La commissione Lavoro del Senato, che sta esaminando gli emendamenti al «Decretone reddito-quota 100», ha approvato ieri una norma proposta dalla Lega che vincola l’accesso alla presentazione di una «certificazione» sul reddito e il patrimonio del nucleo familiare rilasciata dallo Stato di provenienza, tradotta in italiano e «legalizzata dai consolati italiani», dunque, sarà sempre più difficile l’accesso al sussidio, detto impropriamente «reddito di cittadinanza», per gli stranieri extracomunitari dei quali saranno esentati i rifugiati politici e chi proviene da Paesi dai quali non è possibile ottenere la certificazione. Ieri la maggioranza ha ritirato 39 emendamenti, a seguito degli accordi presi in un vertice a palazzo Chigi, e li ha trasformati in ordini del giorno.

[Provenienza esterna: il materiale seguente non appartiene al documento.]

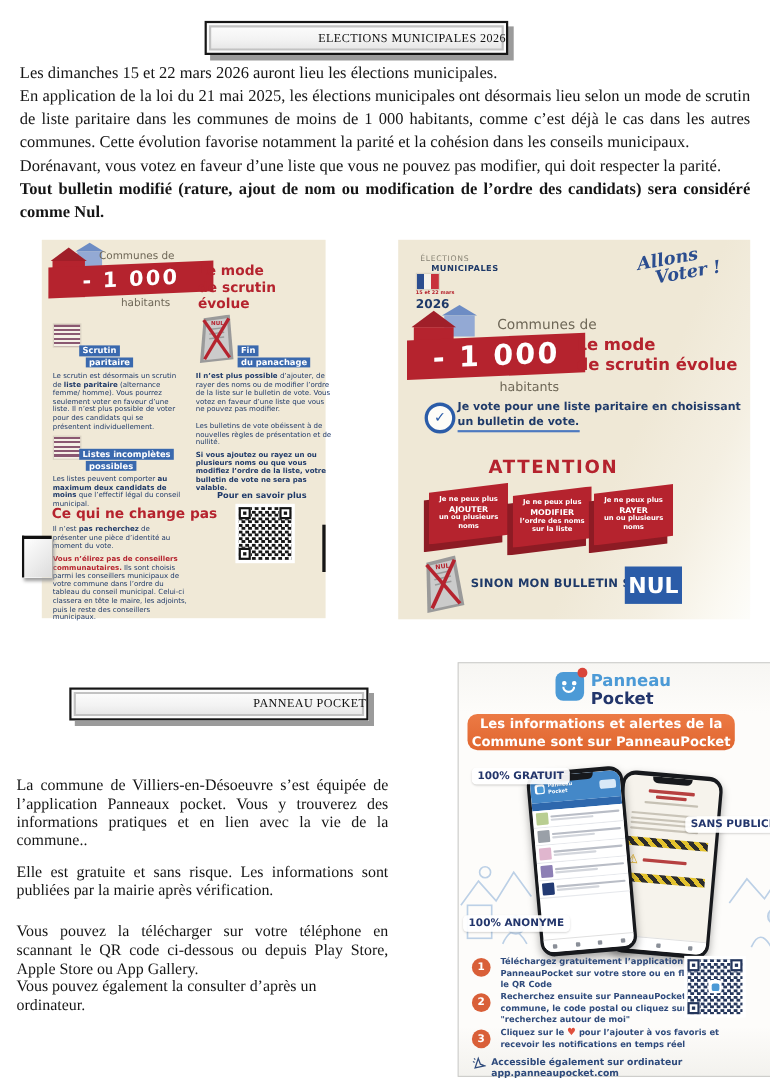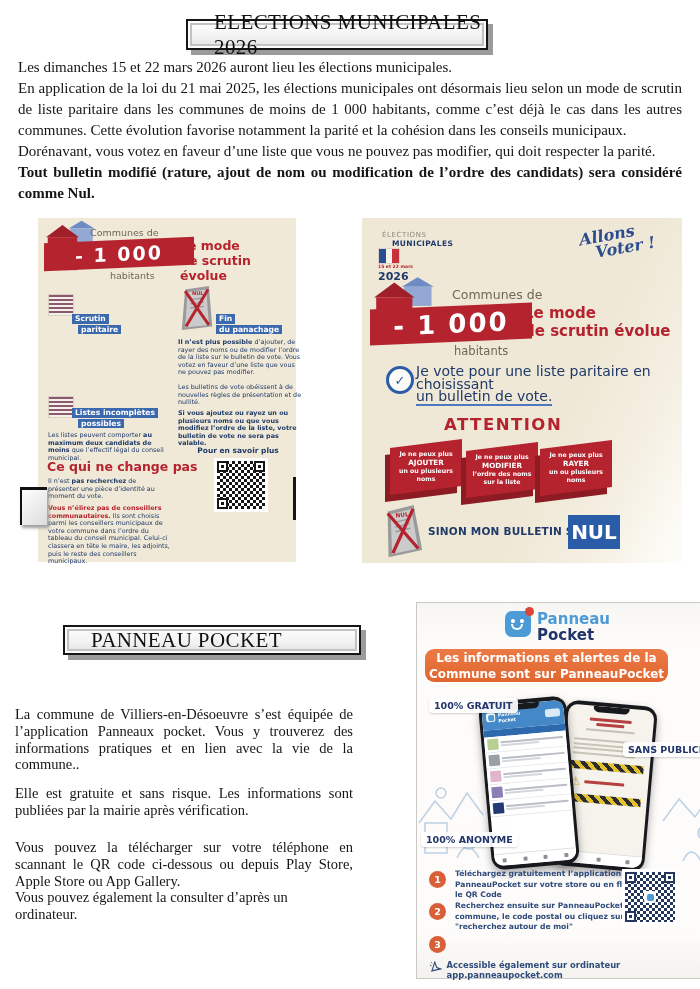--- a/index.html
+++ b/index.html
@@ -7,10 +7,10 @@
         font-family:"Liberation Serif",serif;color:#141414;}
   .abs{position:absolute;}
   
-  .titlebox{position:absolute;display:flex;align-items:center;justify-content:flex-start;
+  .titlebox{position:absolute;display:flex;align-items:center;justify-content:flex-end;
     border:2px solid #161616;background:linear-gradient(180deg,#fefefe 0%,#f3f3f3 55%,#e2e2e2 100%);
     box-shadow:inset 0 0 0 2px #fbfbfb, inset 0 0 0 4px #c2c2c2, 5px 5px 0 #9b9b9b;
-    font-size:21px;letter-spacing:.4px;color:#111;padding-left:26px;}
+    font-size:11px;letter-spacing:.4px;color:#111;}
   
   .doc{position:absolute;margin:0;font-size:15px;line-height:21px;text-align:justify;color:#151515;}
   .doc.left{text-align:left;}

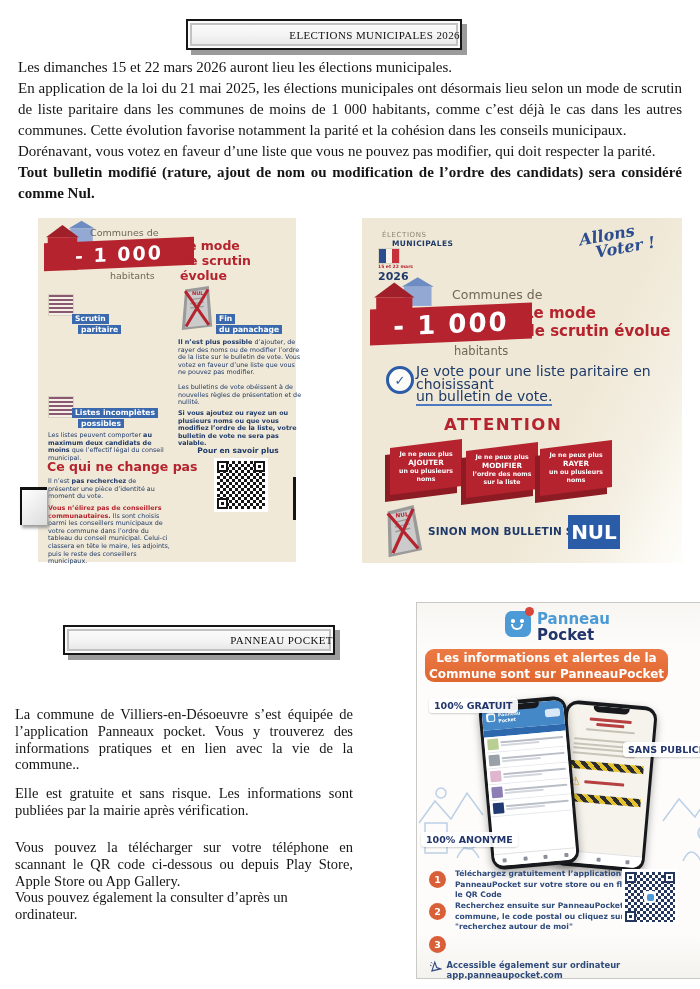--- a/index.html
+++ b/index.html
@@ -142,6 +142,7 @@
     <div class="doc-icon" style="left:10px;top:76px"></div>
     <span class="bluetag" style="left:34px;top:96px">Scrutin</span>
     <span class="bluetag" style="left:40px;top:106.5px">paritaire</span>
+    <p class="ptext" style="left:10px;top:121px;width:118px;margin:0"><span>Le scrutin est désormais un scrutin de </span><b>liste paritaire</b><span> (alternance femme/ homme). Vous pourrez seulement voter en faveur d’une liste. Il n’est plus possible de voter pour des candidats qui se présentent individuellement.</span></p>
 
     <div class="doc-icon" style="left:10px;top:178px"></div>
     <span class="bluetag" style="left:34px;top:190px">Listes incomplètes</span>

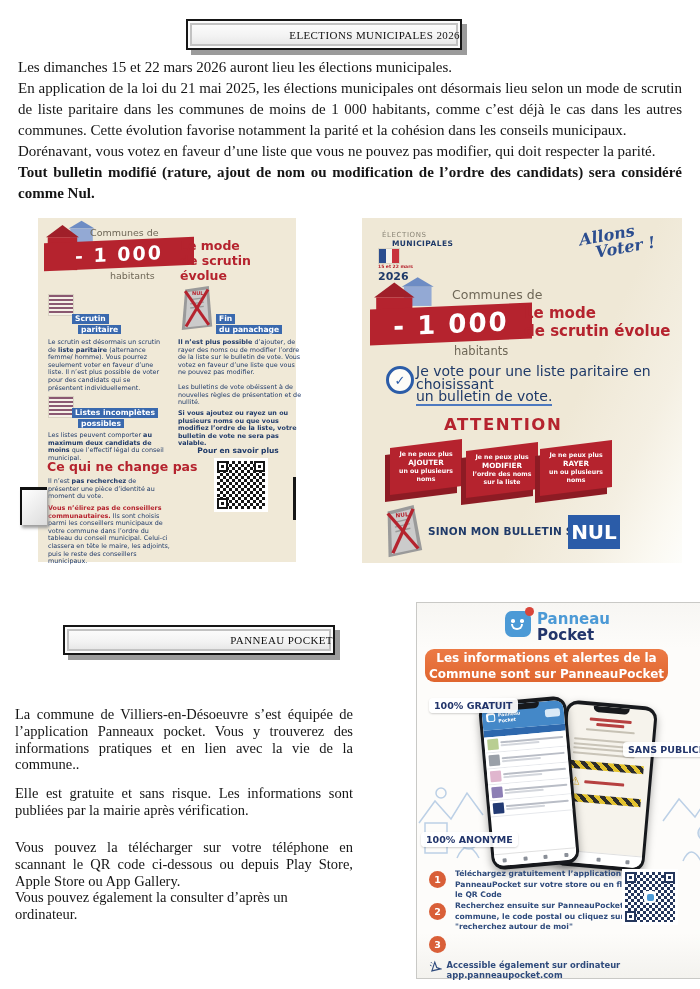--- a/index.html
+++ b/index.html
@@ -211,7 +211,7 @@
     </div>
 
     <div class="check-c" style="left:24px;top:148px"></div>
-    <div class="abs navy" style="left:54px;top:147px;font-size:14px;font-weight:normal;line-height:12.5px">
+    <div class="abs navy" style="left:54px;top:147px;font-size:10px;font-weight:bold;line-height:12.5px">
       <div>Je vote pour une liste paritaire en choisissant</div>
       <div style="display:inline-block;border-bottom:2px solid #4d79c0;padding-bottom:1px">un bulletin de vote.</div>
     </div>

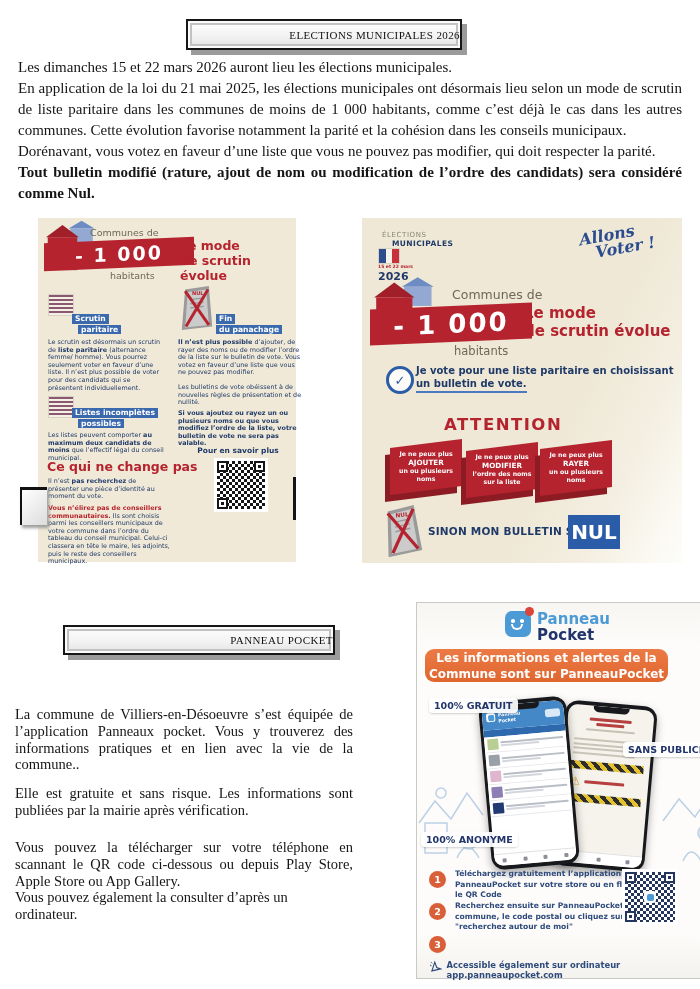--- a/index.html
+++ b/index.html
@@ -387,6 +387,7 @@
     <div class="steptext" style="left:38px;top:298px;width:206px">Recherchez ensuite sur PanneauPocket la commune, le code postal ou cliquez sur "recherchez autour de moi"</div>
 
     <div class="stepc" style="left:12px;top:333px">3</div>
+    <div class="steptext" style="left:38px;top:331px;width:218px"><span>Cliquez sur le </span><span class="heart"></span><span> pour l’ajouter à vos favoris et recevoir les notifications en temps réel</span></div>
 
     <div class="qr blue" style="left:205px;top:266px;width:50px;height:50px;z-index:4">
       <div class="cells">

Il ministero del lavoro avrà tre mesi per stilare la lista di questi Paesi. In un question time alla Camera il ministro dell’economia Tria ha assicurato che questo reddito «produrrà rilevanti effetti in termini di sviluppo». Una valutazione tutta da dimostrare, basata sulle ipotesi sull’output gap di Pasquale Tridico, nominato alla presidenza dell’Inps.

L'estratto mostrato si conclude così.